→ Assignment: Unless a line falls after the one with "fulguro.csv | Final: 0.0312 -> 0.0119", retype it exactly from the records below; leave out all pictures.

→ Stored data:
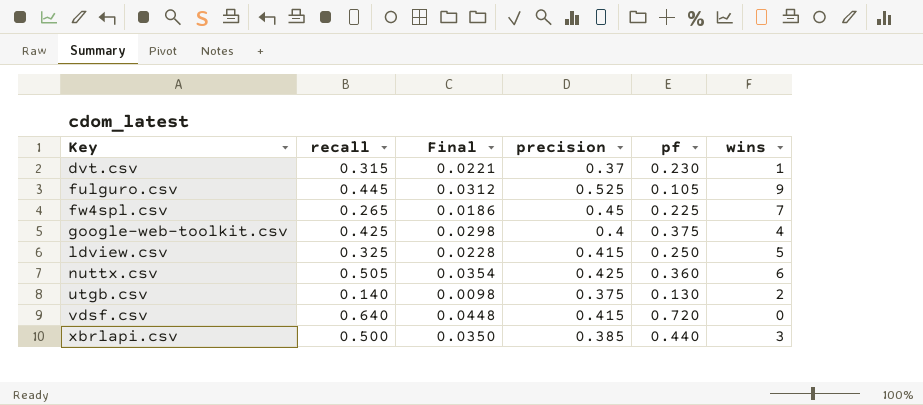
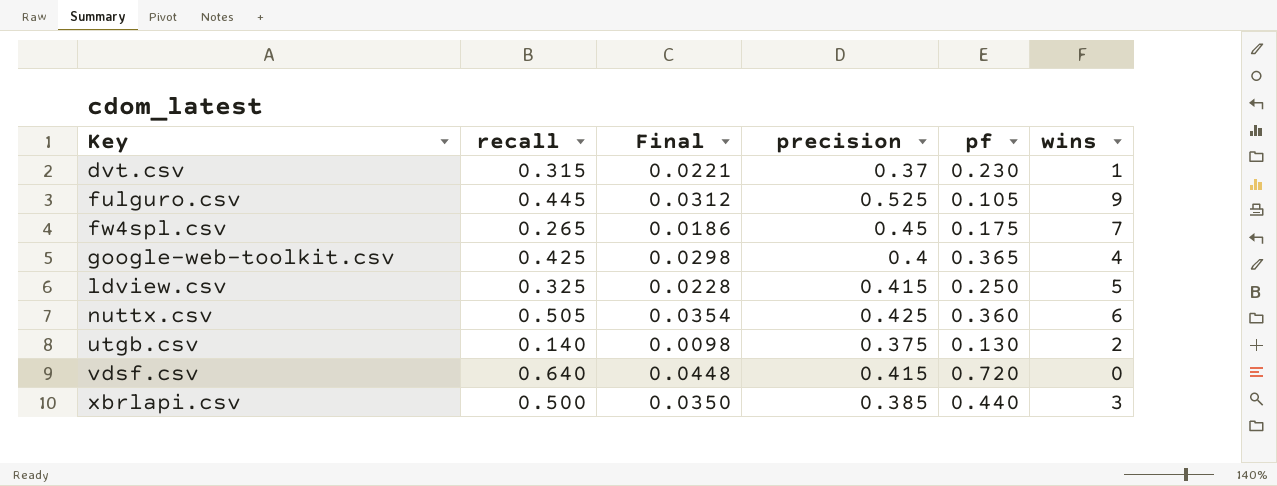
fw4spl.csv | pf: 0.225 -> 0.175
google-web-toolkit.csv | pf: 0.375 -> 0.365

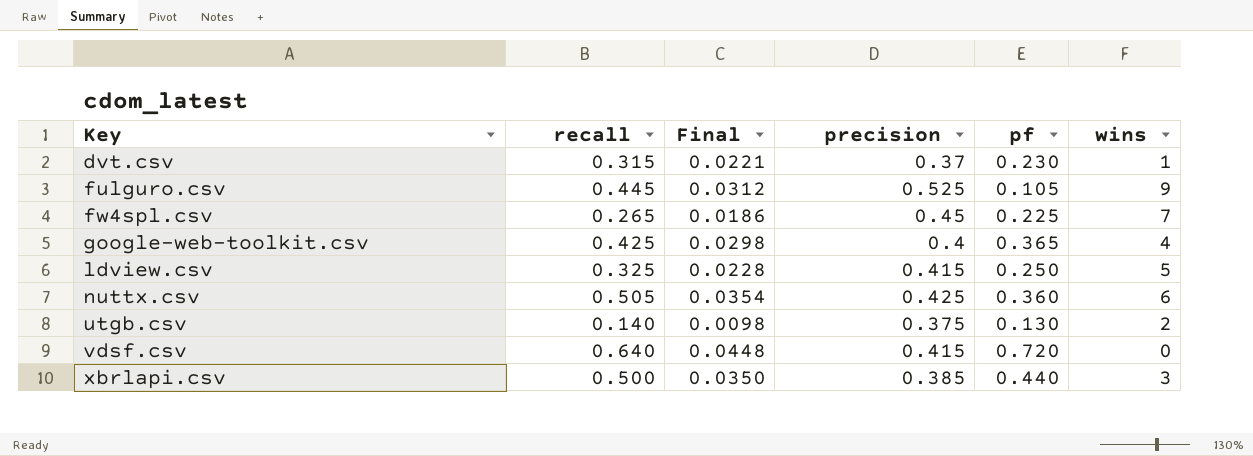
fw4spl.csv | pf: 0.175 -> 0.225

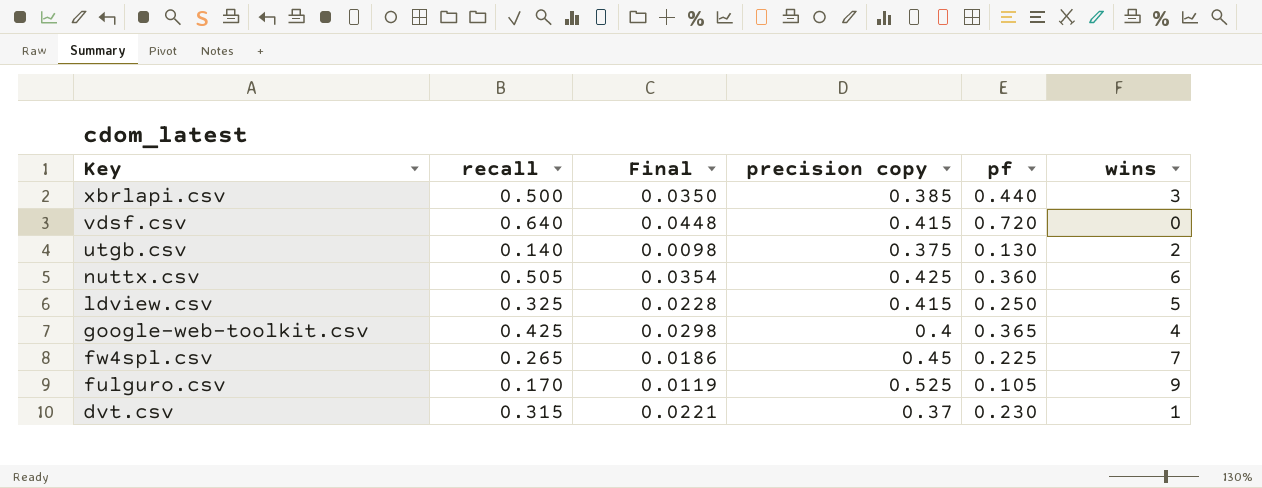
row order: Key ascending -> Key descending
column name: precision -> precision copy
fulguro.csv | recall: 0.445 -> 0.170
fulguro.csv | Final: 0.0312 -> 0.0119

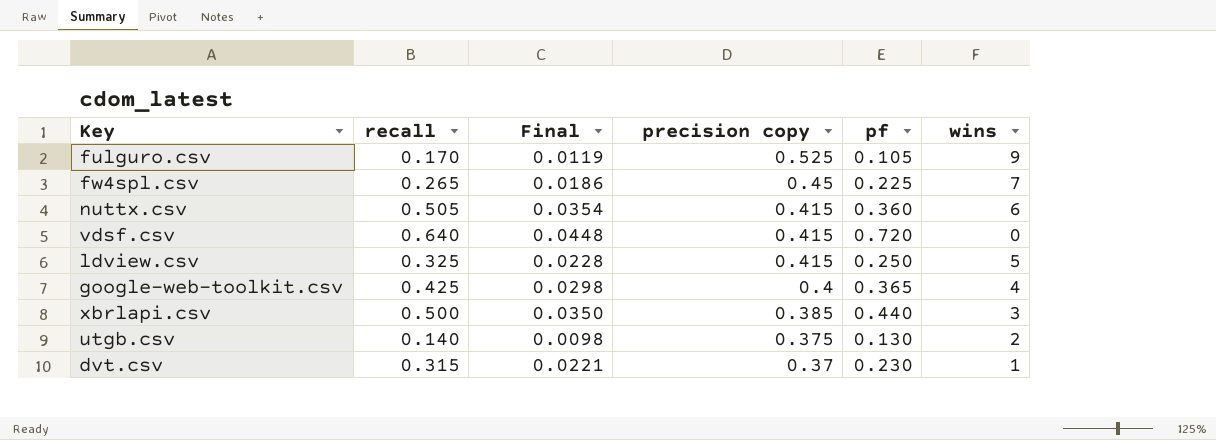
row order: Key descending -> precision copy descending
nuttx.csv | precision copy: 0.425 -> 0.415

→ Exercise answer:
fw4spl.csv | pf: 0.225 -> 0.175
google-web-toolkit.csv | pf: 0.375 -> 0.365

fw4spl.csv | pf: 0.175 -> 0.225

row order: Key ascending -> Key descending
column name: precision -> precision copy
fulguro.csv | recall: 0.445 -> 0.170
fulguro.csv | Final: 0.0312 -> 0.0119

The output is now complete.